--- START ---

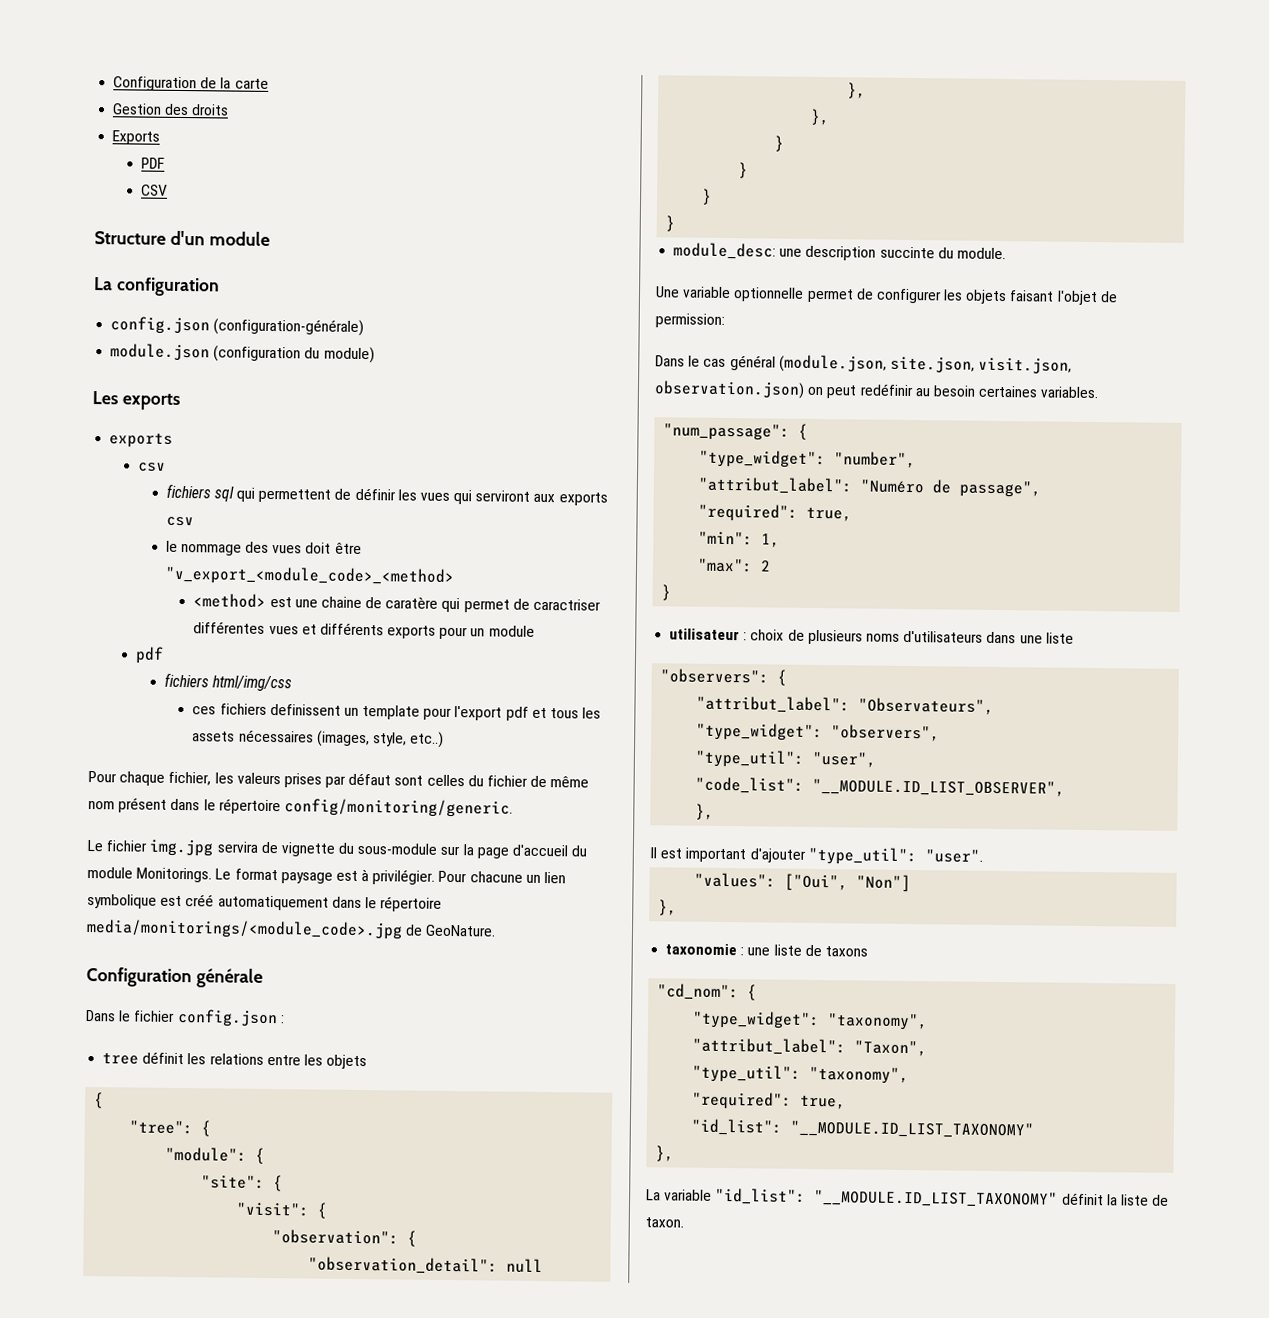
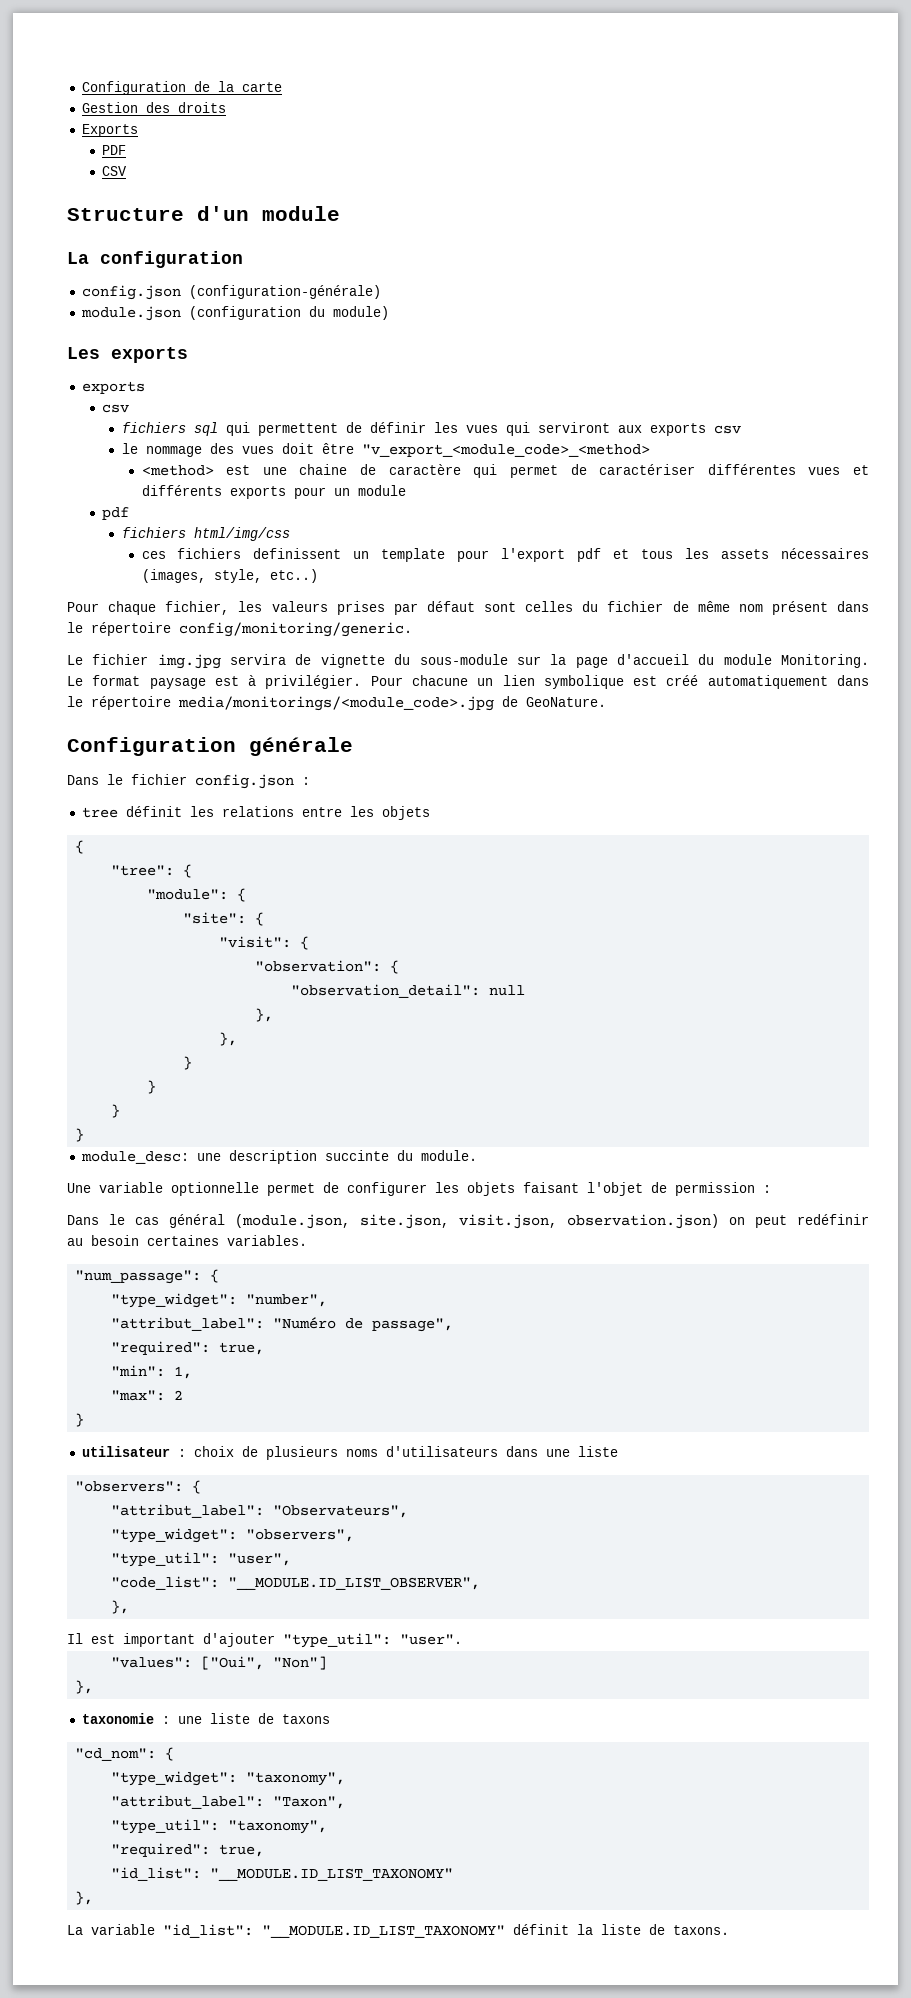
- <method> est une chaine de caratère qui permet de caractriser différentes vues et différents exports pour un module
+ <method> est une chaine de caractère qui permet de caractériser différentes vues et différents exports pour un module
- Le fichier img.jpg servira de vignette du sous-module sur la page d'accueil du module Monitorings.
+ Le fichier img.jpg servira de vignette du sous-module sur la page d'accueil du module Monitoring.
- Une variable optionnelle permet de configurer les objets faisant l'objet de permission:
+ Une variable optionnelle permet de configurer les objets faisant l'objet de permission :
- La variable "id_list": "__MODULE.ID_LIST_TAXONOMY" définit la liste de taxon.
+ La variable "id_list": "__MODULE.ID_LIST_TAXONOMY" définit la liste de taxons.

--- END ---

- Exercise prompt:
Repeat the material exactly. Skip the images.

- Solution for this exercise:
- <method> est une chaine de caratère qui permet de caractriser différentes vues et différents exports pour un module
+ <method> est une chaine de caractère qui permet de caractériser différentes vues et différents exports pour un module
- Le fichier img.jpg servira de vignette du sous-module sur la page d'accueil du module Monitorings.
+ Le fichier img.jpg servira de vignette du sous-module sur la page d'accueil du module Monitoring.
- Une variable optionnelle permet de configurer les objets faisant l'objet de permission:
+ Une variable optionnelle permet de configurer les objets faisant l'objet de permission :
- La variable "id_list": "__MODULE.ID_LIST_TAXONOMY" définit la liste de taxon.
+ La variable "id_list": "__MODULE.ID_LIST_TAXONOMY" définit la liste de taxons.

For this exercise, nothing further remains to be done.